Before-and-after change records
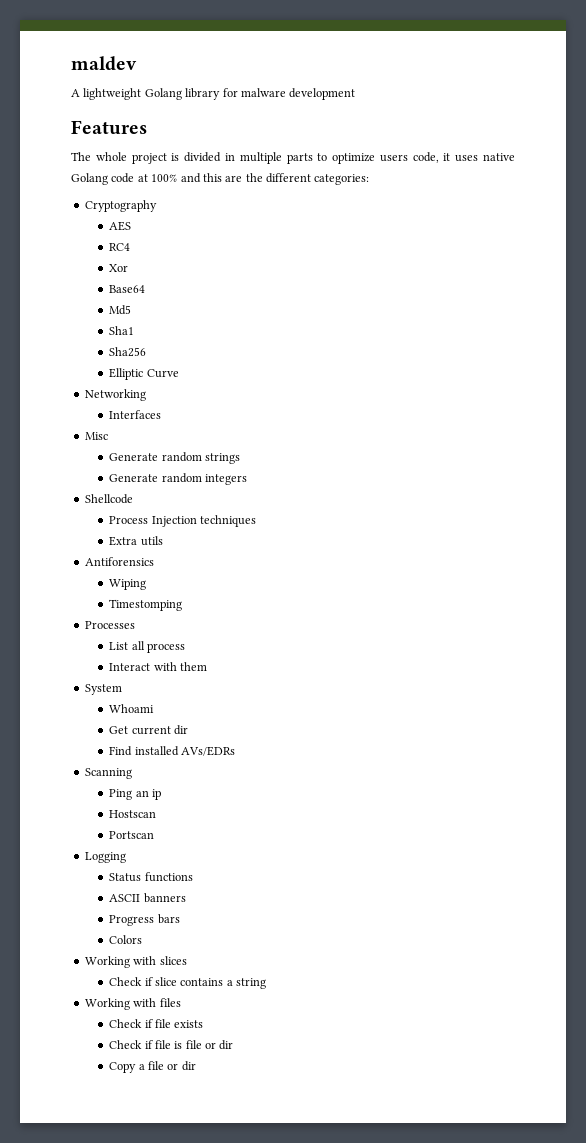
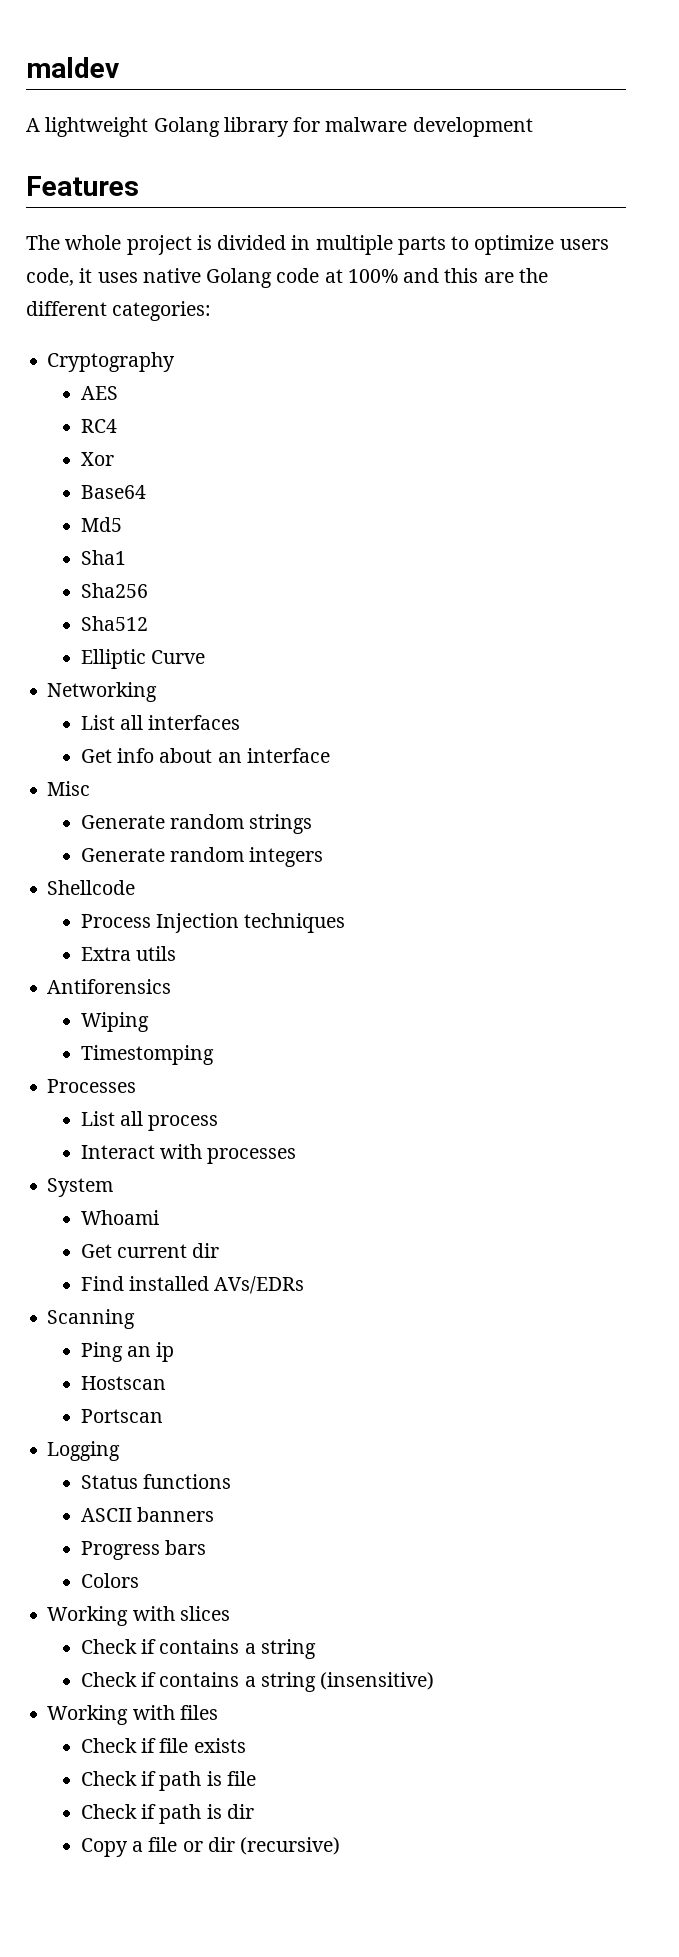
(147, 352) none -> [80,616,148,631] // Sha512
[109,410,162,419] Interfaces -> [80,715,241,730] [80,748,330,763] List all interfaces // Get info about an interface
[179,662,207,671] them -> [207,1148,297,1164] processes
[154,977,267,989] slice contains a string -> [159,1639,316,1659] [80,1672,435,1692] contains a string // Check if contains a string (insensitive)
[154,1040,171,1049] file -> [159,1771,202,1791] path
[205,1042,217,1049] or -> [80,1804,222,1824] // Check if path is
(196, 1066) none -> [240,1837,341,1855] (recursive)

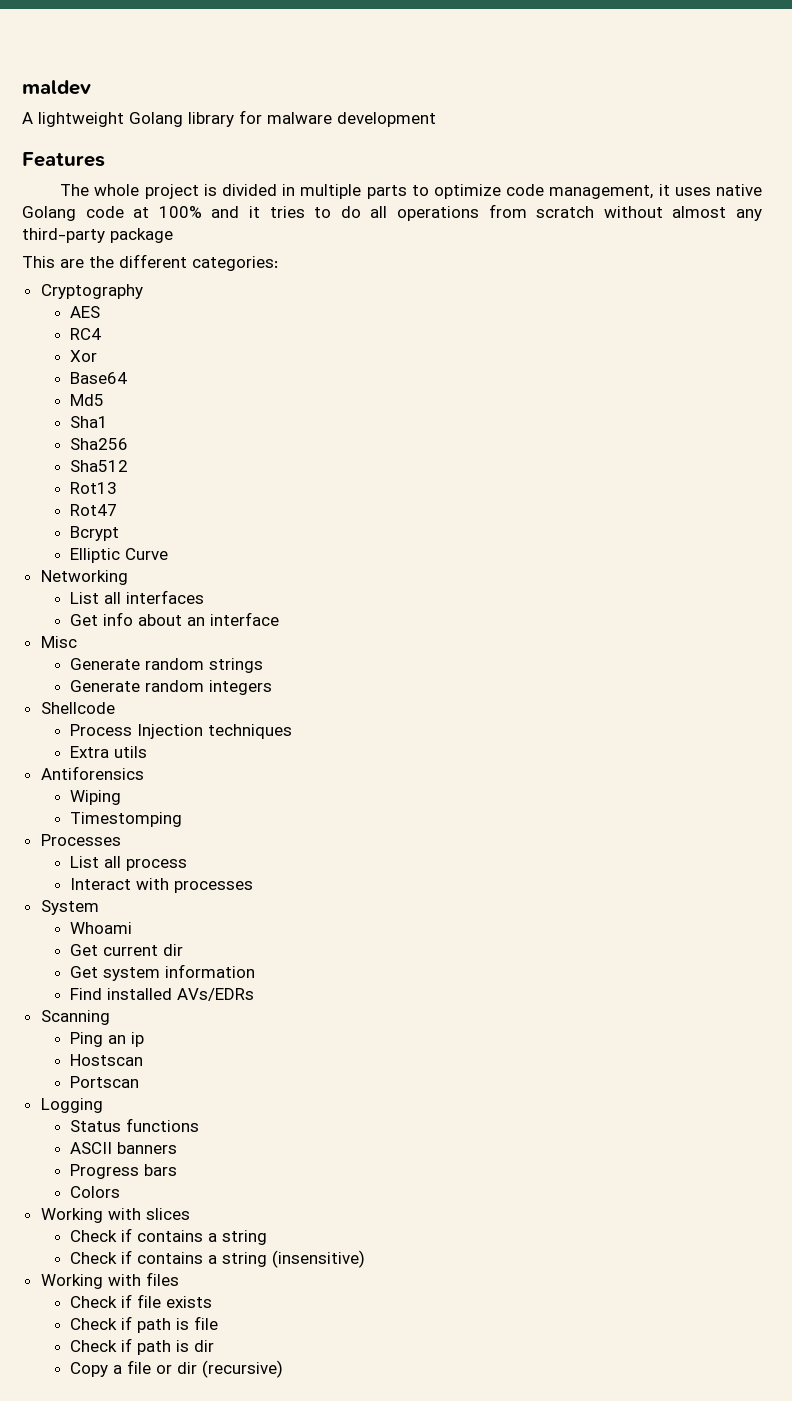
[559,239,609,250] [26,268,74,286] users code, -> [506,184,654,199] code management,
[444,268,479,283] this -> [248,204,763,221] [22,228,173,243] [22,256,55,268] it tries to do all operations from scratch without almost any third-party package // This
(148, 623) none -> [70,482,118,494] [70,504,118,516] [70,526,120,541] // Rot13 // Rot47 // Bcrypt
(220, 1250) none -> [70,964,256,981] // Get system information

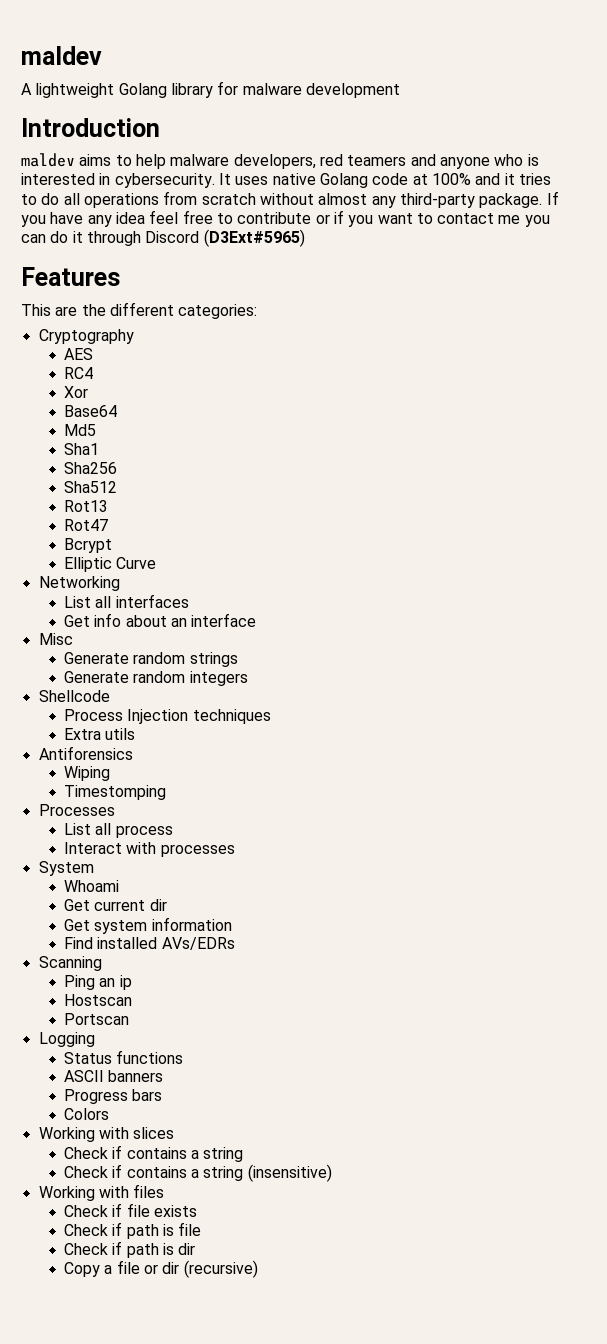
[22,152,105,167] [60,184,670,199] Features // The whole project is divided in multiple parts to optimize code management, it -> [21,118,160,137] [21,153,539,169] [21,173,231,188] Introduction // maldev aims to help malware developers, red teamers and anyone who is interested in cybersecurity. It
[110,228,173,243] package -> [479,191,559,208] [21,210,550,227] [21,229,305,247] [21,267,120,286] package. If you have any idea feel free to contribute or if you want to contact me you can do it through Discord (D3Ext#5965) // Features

==

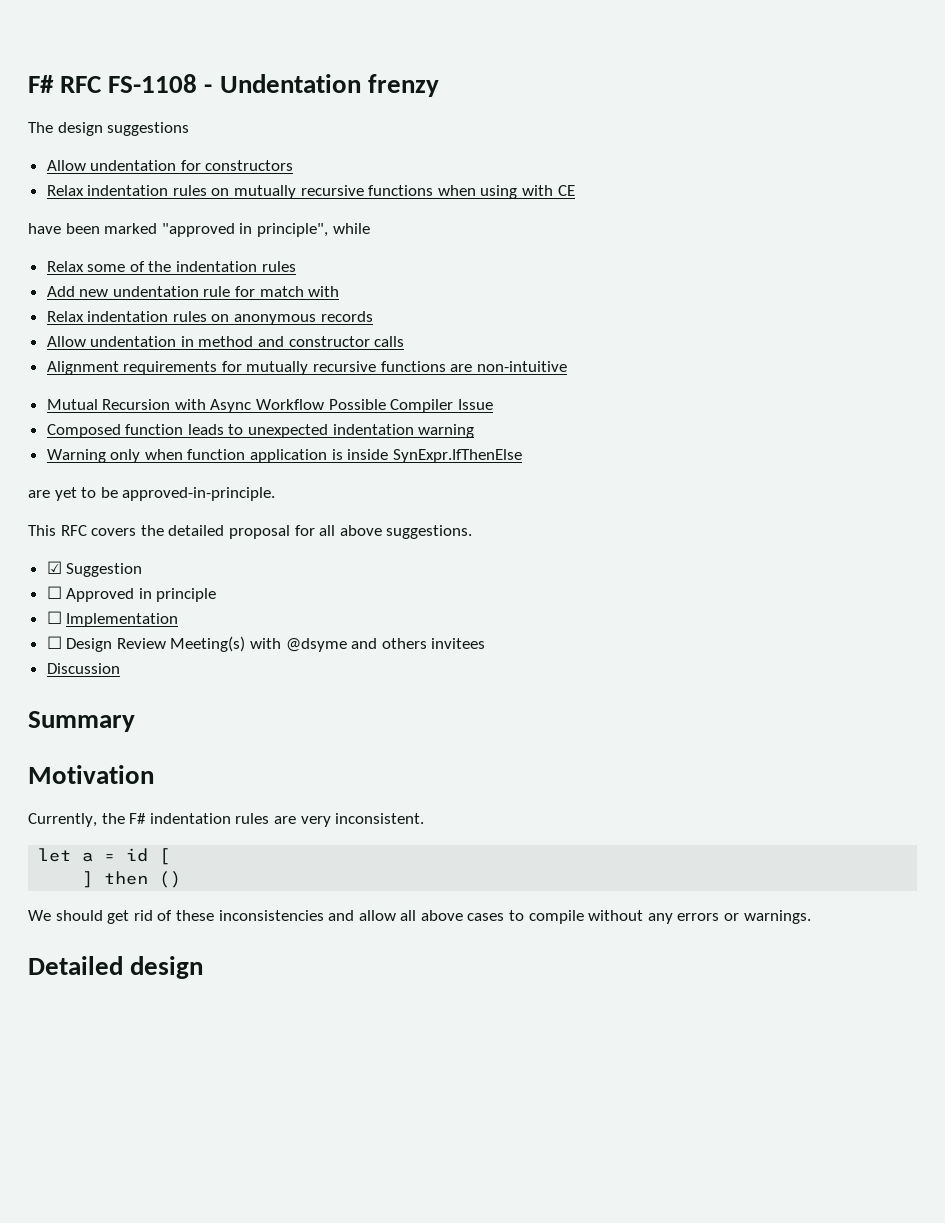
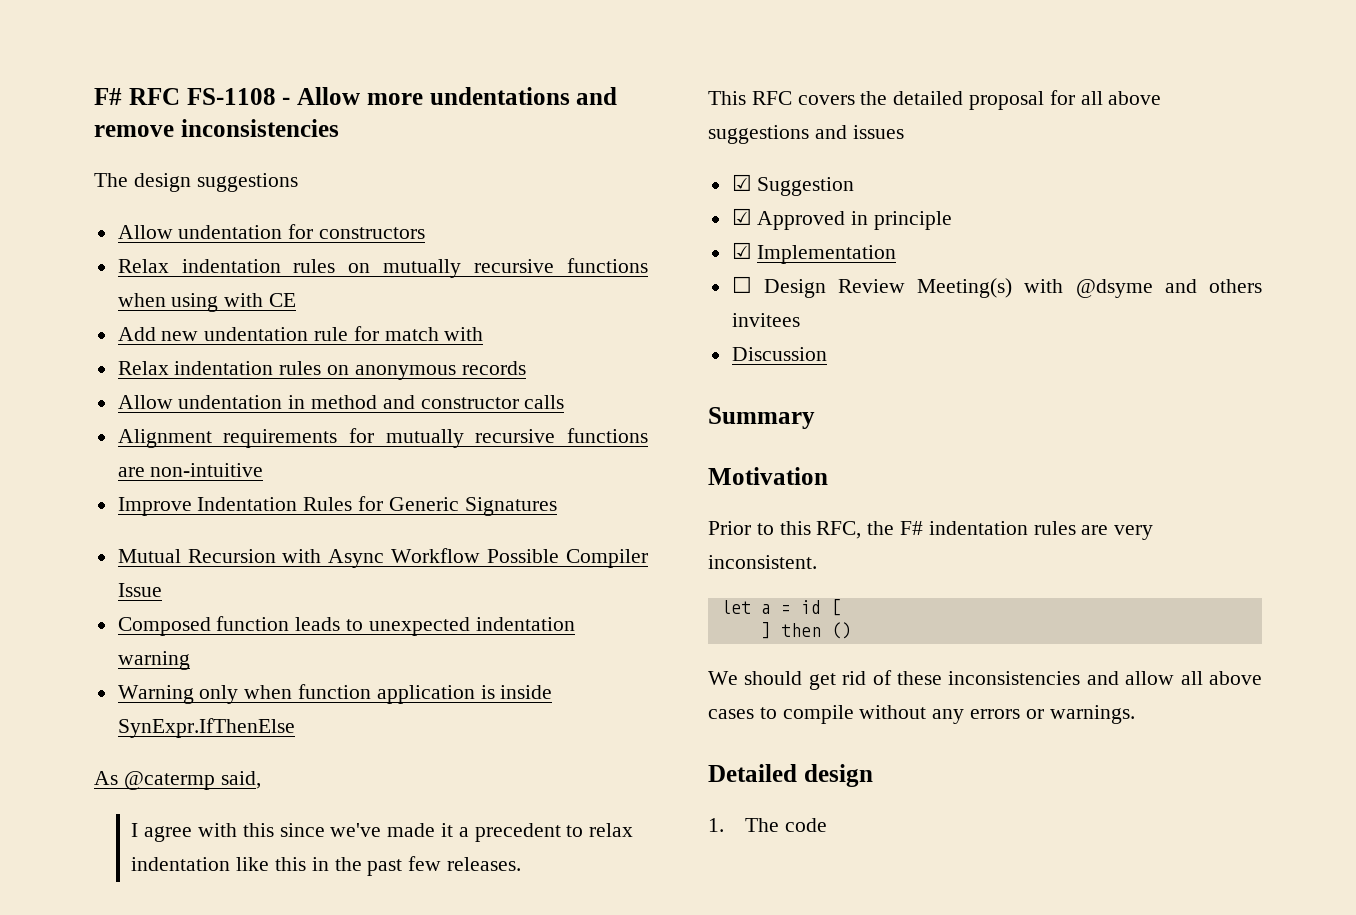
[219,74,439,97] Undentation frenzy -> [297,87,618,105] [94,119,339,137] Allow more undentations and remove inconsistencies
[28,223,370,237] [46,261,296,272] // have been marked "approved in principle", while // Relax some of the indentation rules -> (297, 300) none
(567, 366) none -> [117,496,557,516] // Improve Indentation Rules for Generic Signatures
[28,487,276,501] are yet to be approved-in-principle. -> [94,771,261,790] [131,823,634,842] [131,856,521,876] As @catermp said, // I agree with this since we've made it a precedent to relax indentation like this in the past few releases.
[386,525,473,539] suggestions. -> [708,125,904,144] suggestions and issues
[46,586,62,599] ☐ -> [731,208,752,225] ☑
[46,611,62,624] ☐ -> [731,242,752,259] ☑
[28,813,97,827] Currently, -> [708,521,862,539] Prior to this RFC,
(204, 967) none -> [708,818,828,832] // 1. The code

### [TASK OBJECTIVE]
All that should be written out is the stretch of lines above between the one holding "[559,239,609,250] [26,268,74,286] users" and the one holding "(220, 1250) none", inclusive, exactly as given.

### [RESPONSE FOR THIS EXERCISE]
[559,239,609,250] [26,268,74,286] users code, -> [506,184,654,199] code management,
[444,268,479,283] this -> [248,204,763,221] [22,228,173,243] [22,256,55,268] it tries to do all operations from scratch without almost any third-party package // This
(148, 623) none -> [70,482,118,494] [70,504,118,516] [70,526,120,541] // Rot13 // Rot47 // Bcrypt
(220, 1250) none -> [70,964,256,981] // Get system information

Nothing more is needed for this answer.